I thought I wouldn't be able to reboot on MacOS X using the Boot Camp control panel but it's still able to see my OSX startup drive! Honestly, I just use my PC side for some occasional gaming, so my HFS drives are not really necessary.

I consider the issue solved! Thanks everyone
 

jimj740

macrumors regular
I thought I wouldn't be able to reboot on MacOS X using the Boot Camp control panel but it's still able to see my OSX startup drive! Honestly, I just use my PC side for some occasional gaming, so my HFS drives are not really necessary.

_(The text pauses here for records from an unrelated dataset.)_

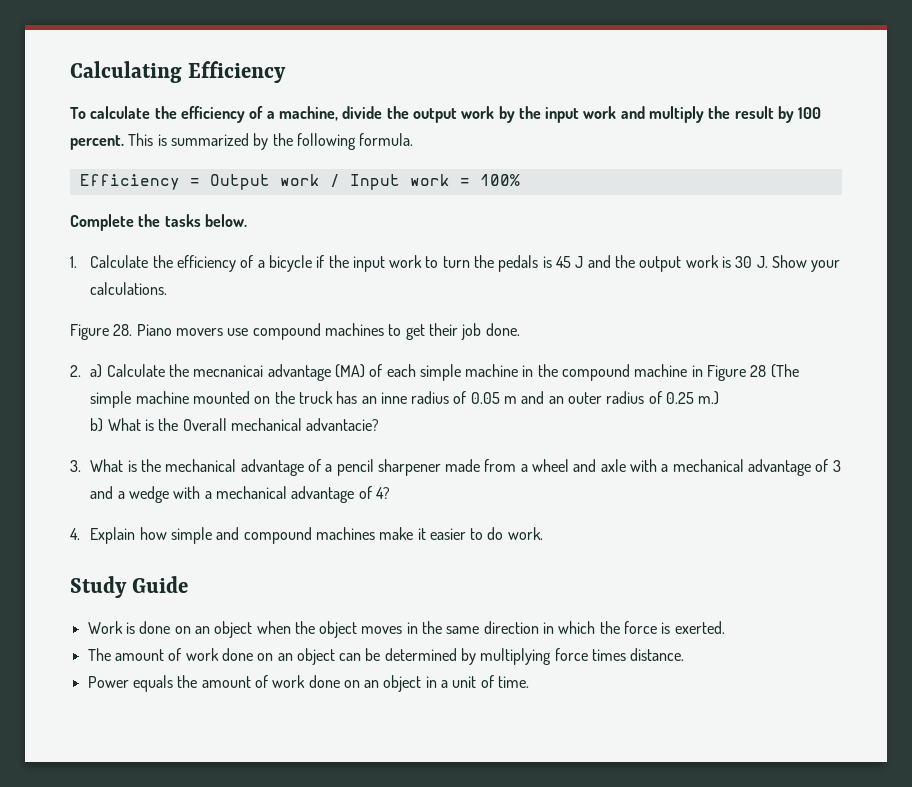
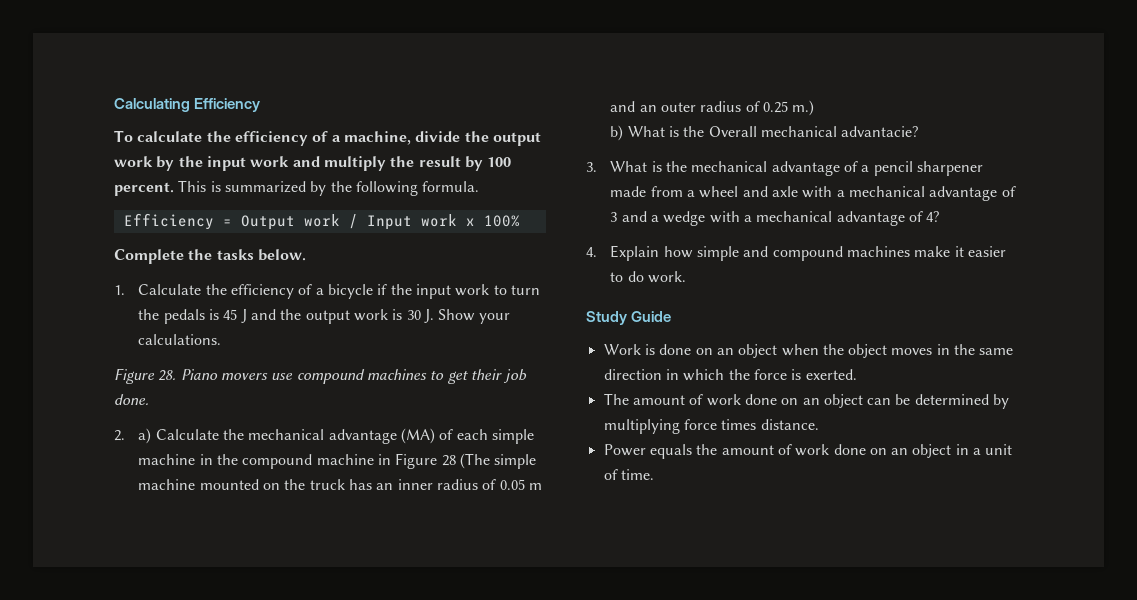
[459,178,470,186] = -> [465,218,475,226] x
[193,365,264,377] mecnanicai -> [248,429,325,440] mechanical
[380,392,407,404] inne -> [397,479,433,490] inner

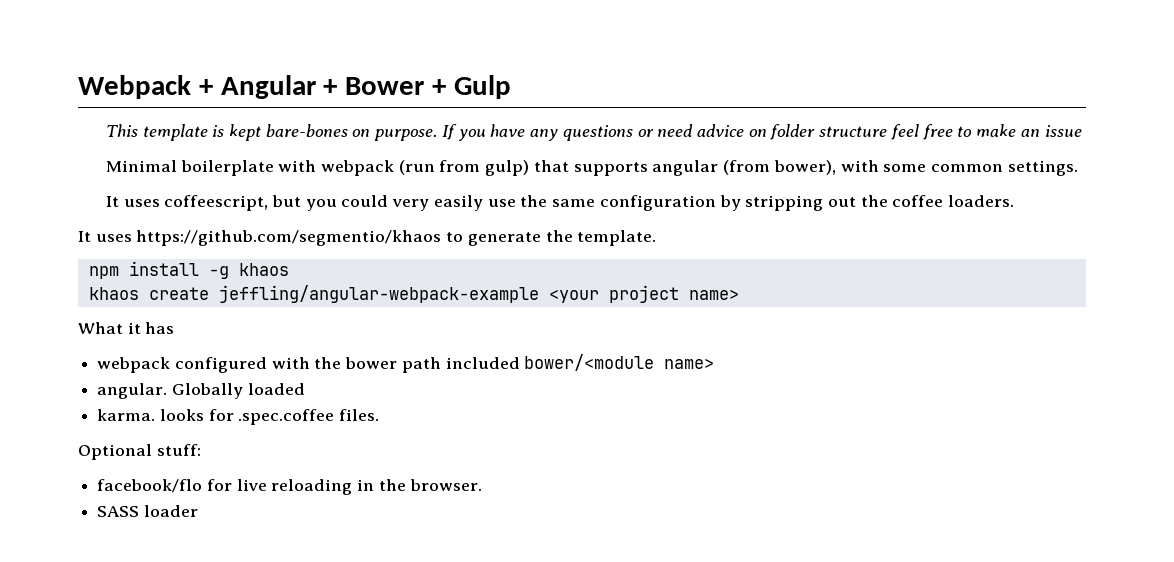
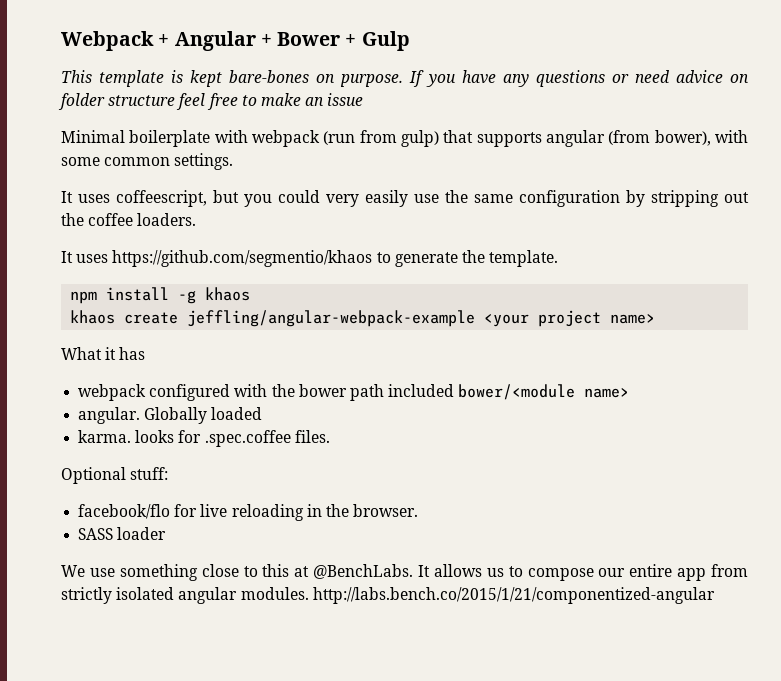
(198, 511) none -> [61,564,748,581] [61,587,715,604] // We use something close to this at @BenchLabs. It allows us to compose our entire app from strictly isolated angular modules. http://labs.bench.co/2015/1/21/componentized-angular

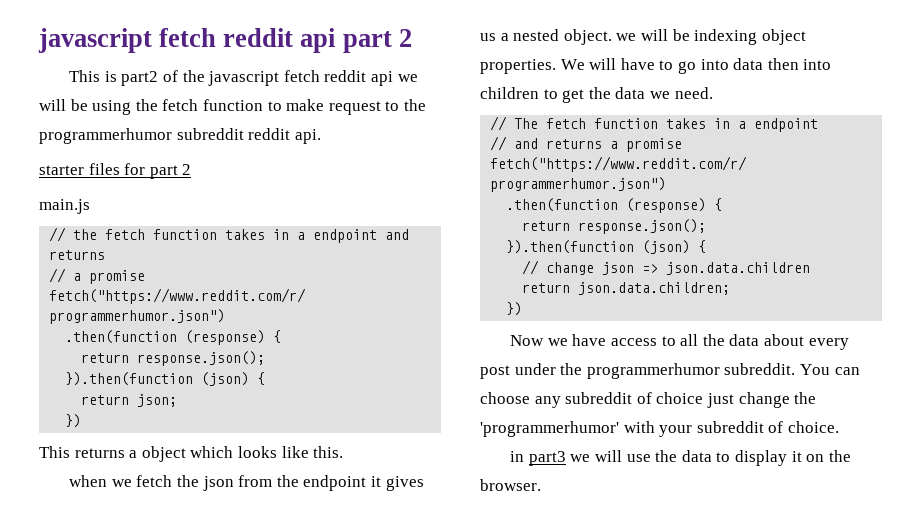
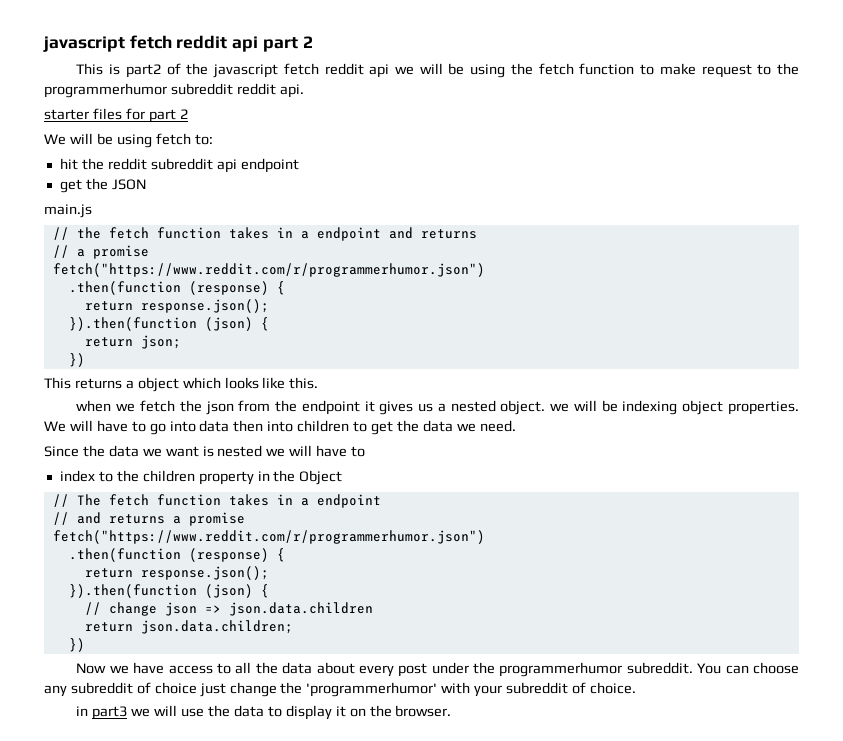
(192, 169) none -> [44,133,213,148] [59,158,299,173] [59,178,146,193] // We will be using fetch to: // hit the reddit subreddit api endpoint // get the JSON
(713, 93) none -> [44,445,366,457] [59,470,343,485] // Since the data we want is nested we will have to // index to the children property in the Object

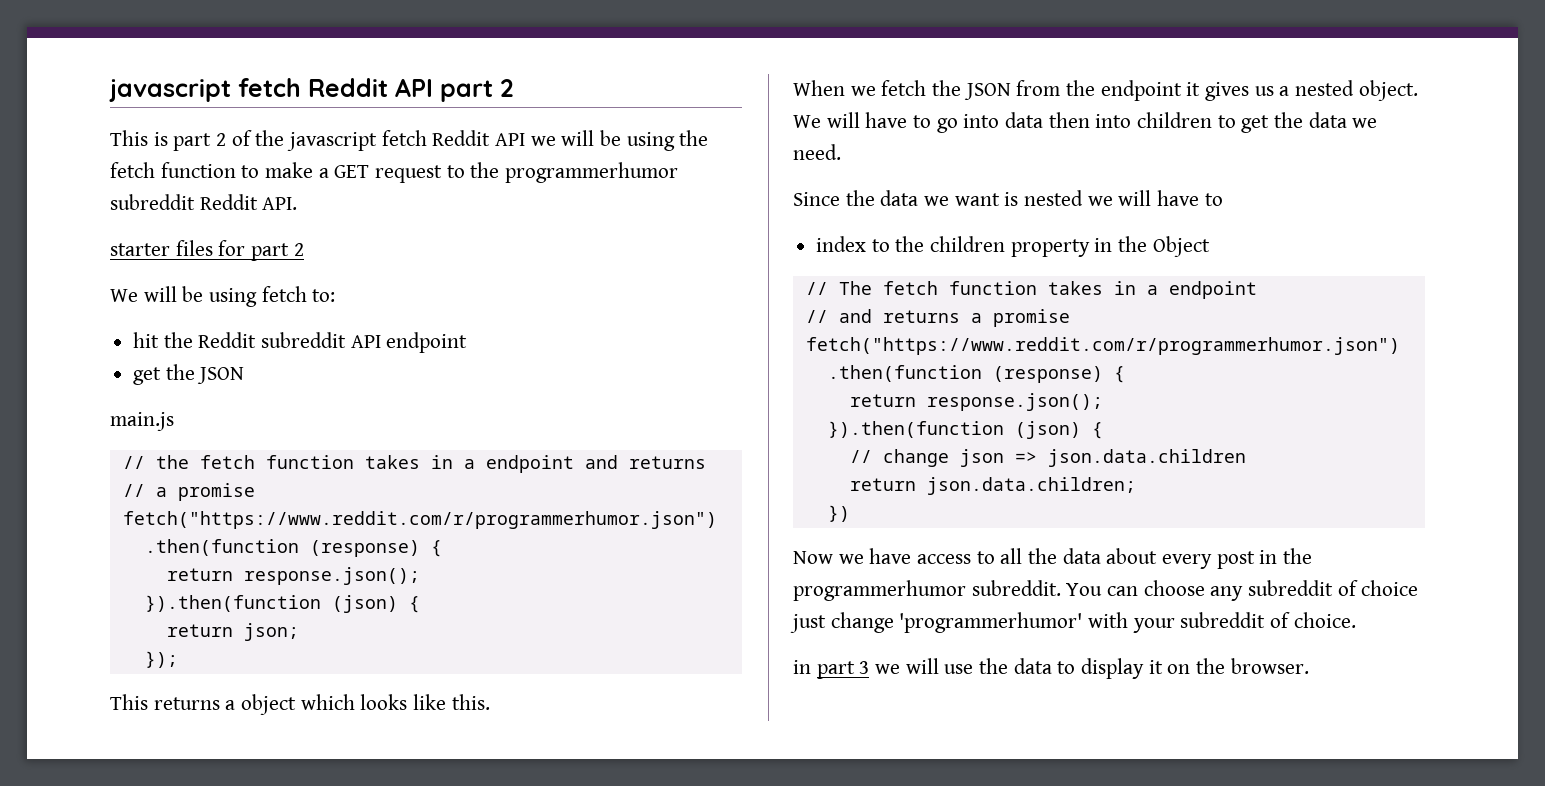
[43,35,259,52] javascript fetch reddit api -> [109,78,433,102] javascript fetch Reddit API
[125,64,161,78] part2 -> [173,133,227,151] part 2
[324,63,390,78] reddit api -> [432,130,526,146] Reddit API
(696, 69) none -> [318,165,370,178] a GET
[236,83,304,98] reddit api. -> [199,194,298,210] Reddit API.
[107,158,237,173] reddit subreddit api -> [198,332,381,348] Reddit subreddit API
[68,353,85,367] }) -> [144,651,178,668] });
[76,400,112,412] when -> [793,80,845,96] When
[205,401,234,415] json -> [963,83,1011,100] JSON
[550,400,799,415] we will be indexing object properties. -> (1418, 90) none
[431,662,469,674] under -> [1259,550,1278,564] in
[280,682,303,694] the -> (894, 622) none
[92,706,128,720] part3 -> [816,661,870,679] part 3

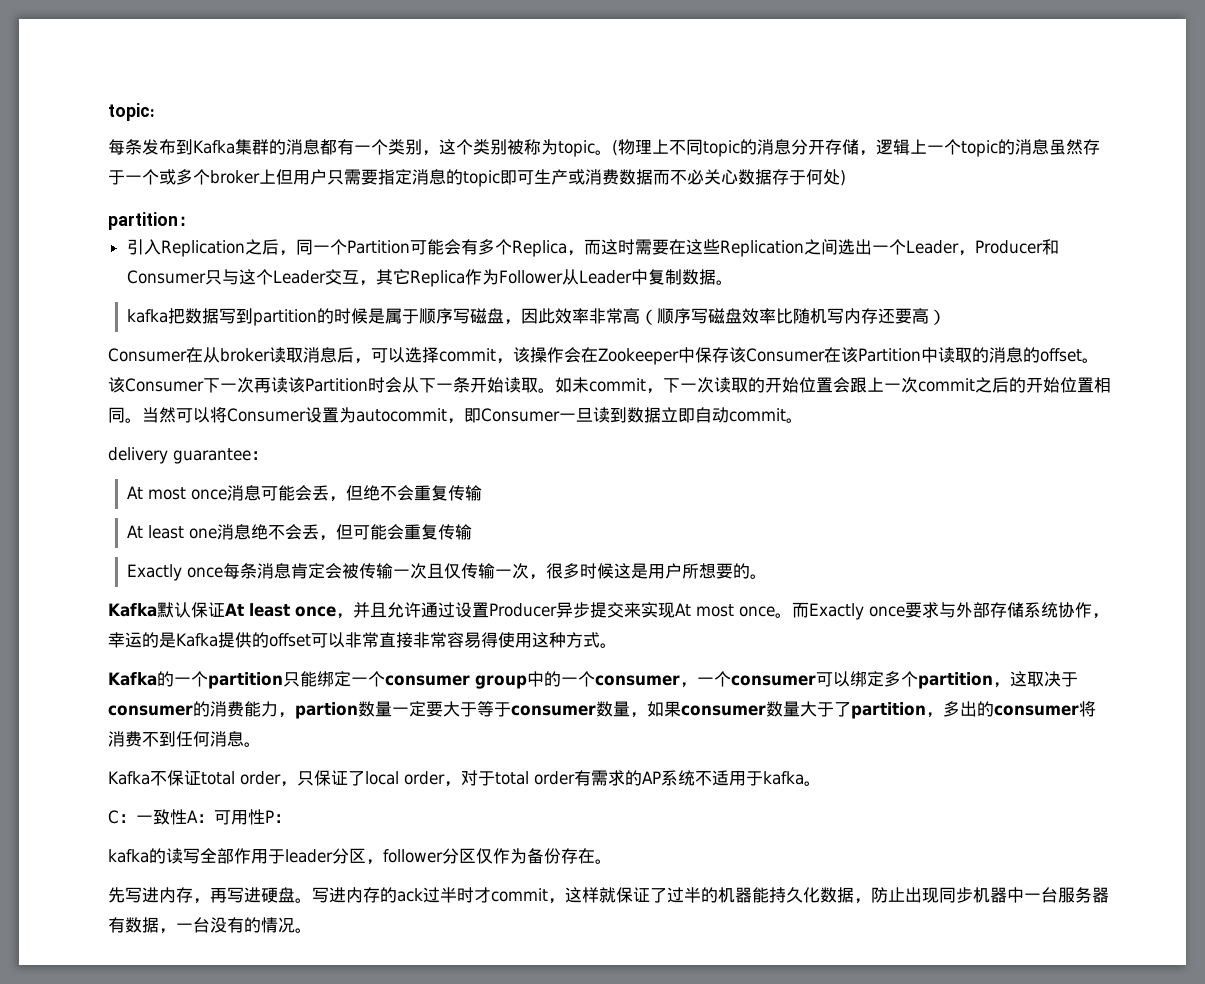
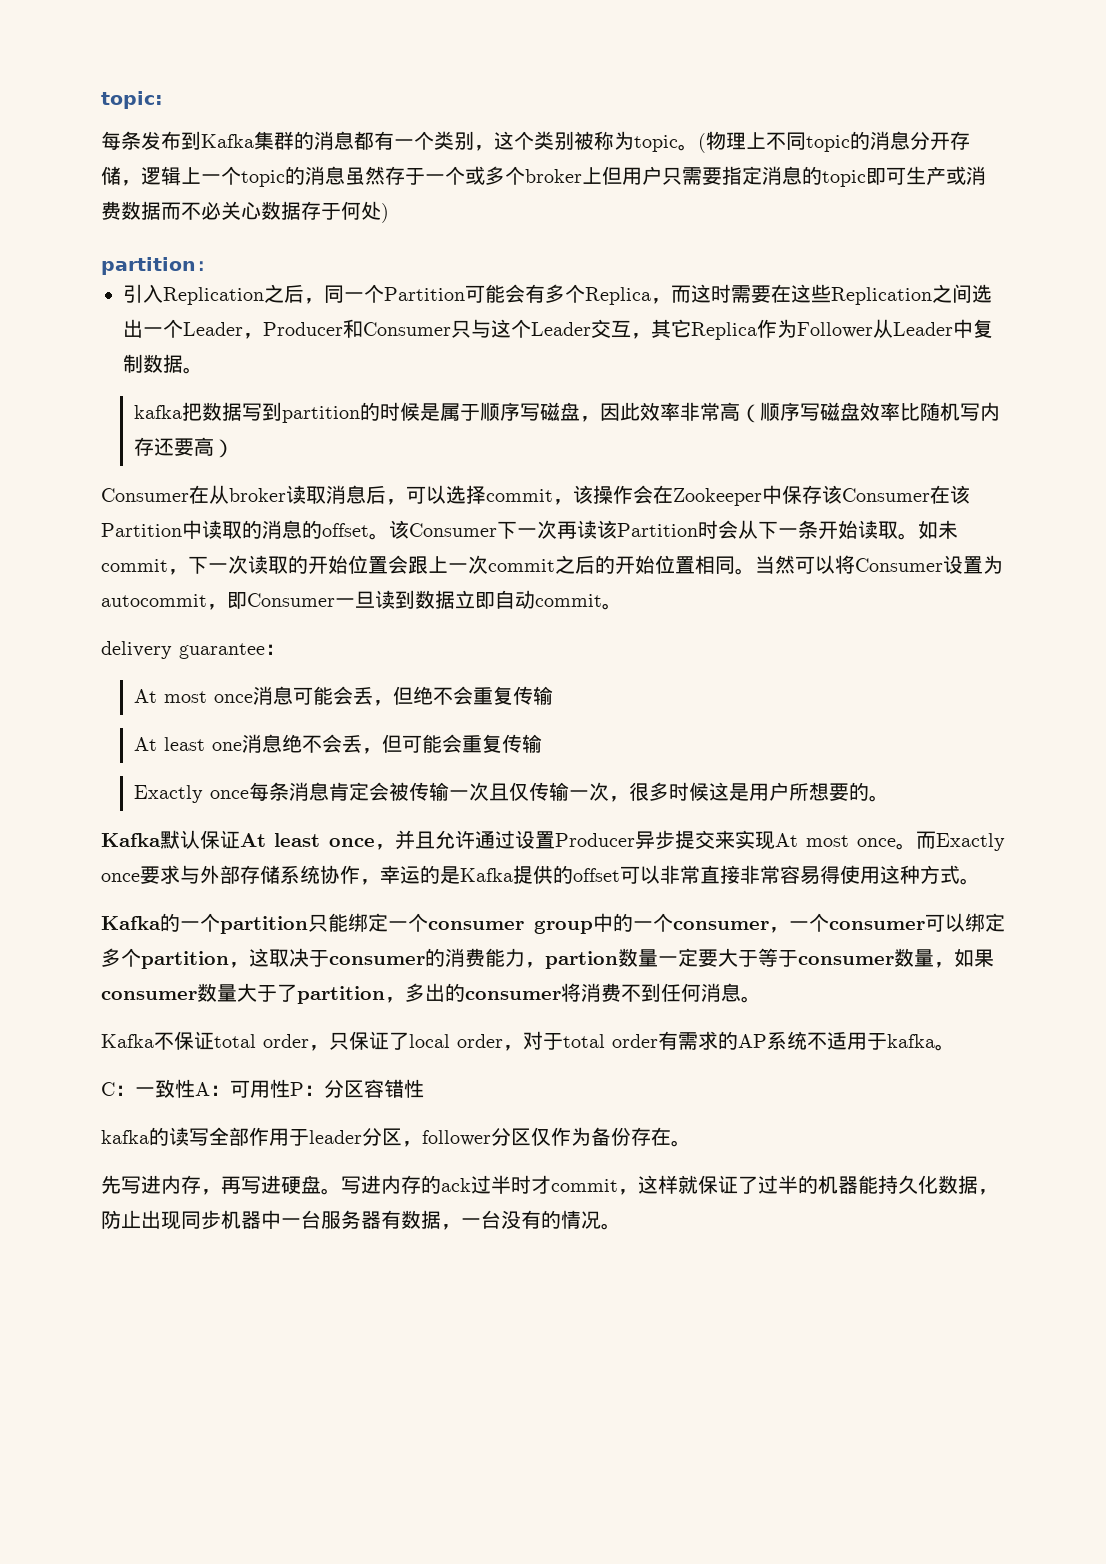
(291, 818) none -> [324,1079,424,1098] 分区容错性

I consider the issue solved! Thanks everyone

Glad to have helped; sorry if I did not make it clear that only the ability to browse HFS would be affected; I could have told you the ability to use Boot Camp to switch back to OSX would not be affected.

I really can't believe Apple has left such a serious bug in bootcamp for soooo long. Although I have not personally tried it, it is my belief that this bug affects everyone with Fusion drive configurations too!